Joe Conason's Journal

Democrats deserve coal this year -- and give the opportunistic Joe Lieberman an extra shovel's worth.

Published December 24, 2003 7:17PM (EST)

Coal for the Democrats
Over the Christmas break, all of the Democrats running for president should consider whether they really believe what each of them has assured voters during these long, dreary months of campaigning: That removing the radical-right Republican George W. Bush from the White House is essential to America's future.

Most of them aren't behaving as if that's their true objective.
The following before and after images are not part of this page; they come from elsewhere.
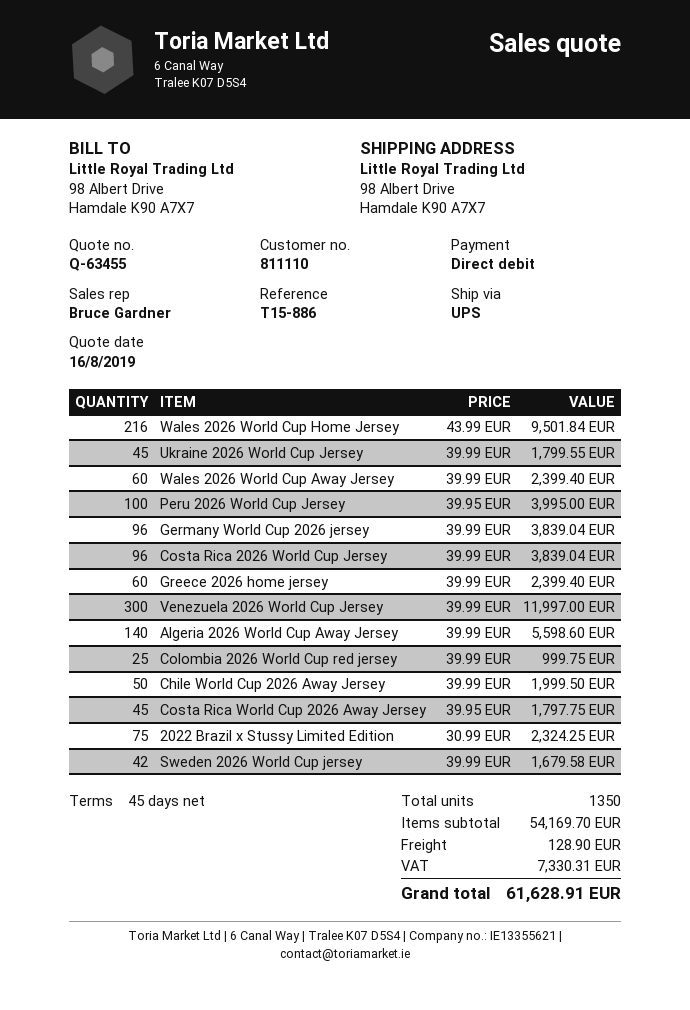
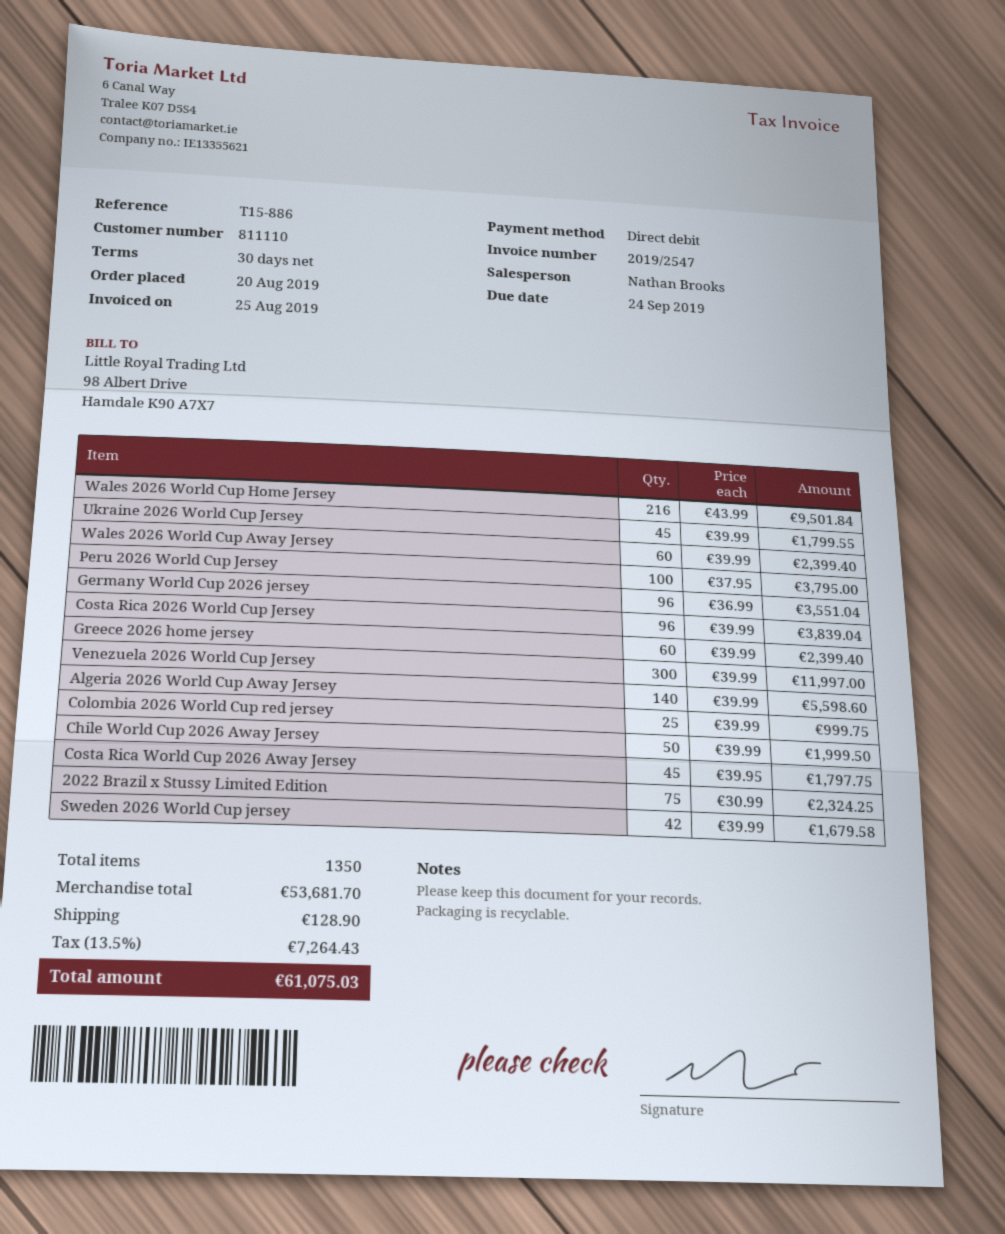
payment terms: 45 days -> 30 days
sales rep: Bruce Gardner -> Nathan Brooks
Peru 2026 World Cup Jersey: 100 x 39.95 = 3995.00 -> 100 x 37.95 = 3795.00
Germany World Cup 2026 jersey: 96 x 39.99 = 3839.04 -> 96 x 36.99 = 3551.04
subtotal: 54169.70 -> 53681.70
tax: 7330.31 -> 7264.43
total: 61628.91 -> 61075.03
Wesley Clark and his campaign should stop squabbling with Howard Dean about whether Dean offered him the vice presidential nomination. Nobody (other than a handful of reporters) gives a whit, and both men look silly quarreling about a deal that wasn't Dean's to offer. Clark would serve himself and his party better by expressing the same degree of passion about his proposals to improve the nation. The same goes for John Kerry, Dick Gephardt and other centrist Democrats who have expended so much energy attacking Dean (and delighting Karl Rove).

And Dean should stifle his impulse to bash the Clinton presidency and the Democratic Leadership Council, as if to imply that he has always represented the "Democratic wing of the Democratic Party" (a line lifted from the late Paul Wellstone). His latest snipe at the party's centrists came in the midst of remarks about unifying the Democrats, a bizarre example of his inability to control his own rhetoric. The angry DLCers, who are not without fault in this intra-party backbiting, scored a point when they recalled Dean's past:

"He should know how it feels to be on the receiving end of the insulting charge of crypto-Republicanism, since it was hurled at him by self-styled Democratic 'progressives' in Vermont throughout much of his tenure as governor."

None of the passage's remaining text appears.